Segment Start: Data to process

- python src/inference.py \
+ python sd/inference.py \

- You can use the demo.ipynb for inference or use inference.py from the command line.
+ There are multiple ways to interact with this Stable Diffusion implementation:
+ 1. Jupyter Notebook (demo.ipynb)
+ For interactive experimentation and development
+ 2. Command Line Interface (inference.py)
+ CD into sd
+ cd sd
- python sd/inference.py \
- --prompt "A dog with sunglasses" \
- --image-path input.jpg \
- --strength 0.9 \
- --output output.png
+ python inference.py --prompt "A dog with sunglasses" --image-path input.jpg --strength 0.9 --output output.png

Segment End: Data to process

**What you are asked to do:**
Go through the listing, and whenever a line contains the string "inference", copy that line.

**Answer:**
- python src/inference.py \
+ python sd/inference.py \
- You can use the demo.ipynb for inference or use inference.py from the command line.
+ 2. Command Line Interface (inference.py)
- python sd/inference.py \
+ python inference.py --prompt "A dog with sunglasses" --image-path input.jpg --strength 0.9 --output output.png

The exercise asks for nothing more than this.